This week I’ve been busy with a proof-of-concept using ElasticSearch to store a whole bunch of data. For me this was the first time in the NoSQL/Document-based world having used RDBMS systems all the time. With that said, I’ve been spending quite some time in the ElasticSearch documentation and Google to find ways to achieve my goals with ElasticSearch’s document types.
One of the most confusing things to me was how ElasticSearch is build on document types (which often get compared to data tables in a RDBMS-world). Having a setup where FileBeat watches a set of directories and reads a bunch of files I wanted to get these document types correct.
First thing I noticed was that FileBeat sends these document types in a field called ‘doc’ while ElasticSearch uses ‘_doc’ to identify a document type. This was somewhat confusing, but it was something I really wanted to find out because my Symfony bundles are highly reliant on these document types. After some searching I came to the following conclusions to tldr; it for you:
- ‘doc’ (sent by FileBeat) is the old field name ElasticSearch used to identify a document type
- ‘_doc’ (in ElasticSearch) is the current name of the field to identify a document type
- Document types will disappear from version 7.x on! (source: https://www.elastic.co/guide/en/elasticsearch/reference/6.x/removal-of-types.html#_schedule_for_removal_of_mapping_types)

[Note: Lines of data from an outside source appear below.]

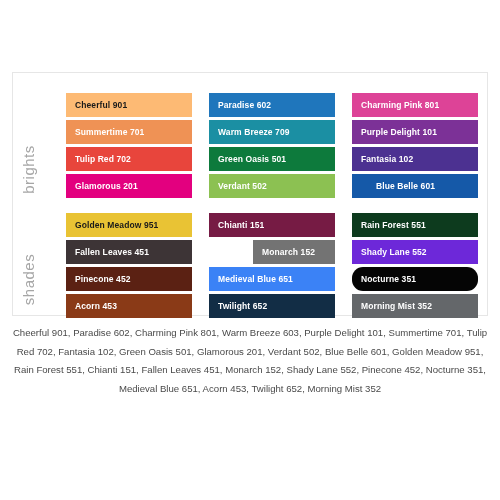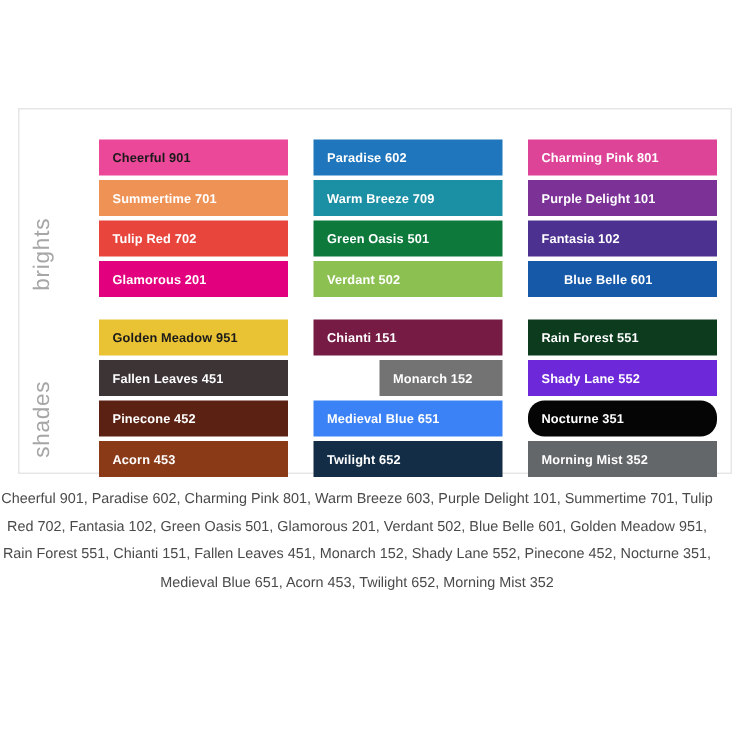--- a/index.html
+++ b/index.html
@@ -83,21 +83,21 @@
     letter-spacing: 0.1px;
     line-height: 1;
     white-space: nowrap;
     overflow: hidden;
     font-family: "Liberation Sans", sans-serif;
   }
 
   
   .caption {
     position: absolute;
-    left: 0;
+    left: 12px;
     top: 324px;
     width: 476px;
     text-align: center;
     font-size: 9.6px;
     line-height: 1.95;
     color: #4a4a4a;
     font-family: "Liberation Sans", sans-serif;
   }
 </style>
 </head>
@@ -107,21 +107,21 @@
 
   <div class="card">
 
     <div class="group-label brights">brights</div>
 
     <div class="group-label shades">shades</div>
 
     <div class="grid">
 
       <div class="column">
-        <div class="swatch" style="background-color: #ec4899; color: rgb(26, 26, 26);">
+        <div class="swatch" style="background-color: #fdba74; color: rgb(26, 26, 26);">
           <span>Cheerful  901</span>
         </div>
         <div class="swatch" style="background-color: rgb(239, 146, 85); color: rgb(255, 255, 255);">
           <span>Summertime  701</span>
         </div>
         <div class="swatch" style="background-color: rgb(232, 69, 60); color: rgb(255, 255, 255);">
           <span>Tulip Red  702</span>
         </div>
         <div class="swatch" style="background-color: rgb(227, 0, 127); color: rgb(255, 255, 255);">
           <span>Glamorous  201</span>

With this given, document types matter a lot less. Yes, it is still required to index your documents and setup mappings and a lot of external software still heavily relies on them. But we need to start preparing for a world where documents are just…. documents.
This made me realise that my document type issue wasn’t as big and I’m now ignoring the field. The challenges that lie ahead are of course making external software (like the ONGR ElasticSearch Bundle) work with this new way of thinking. But that’ll be something for a new blog post…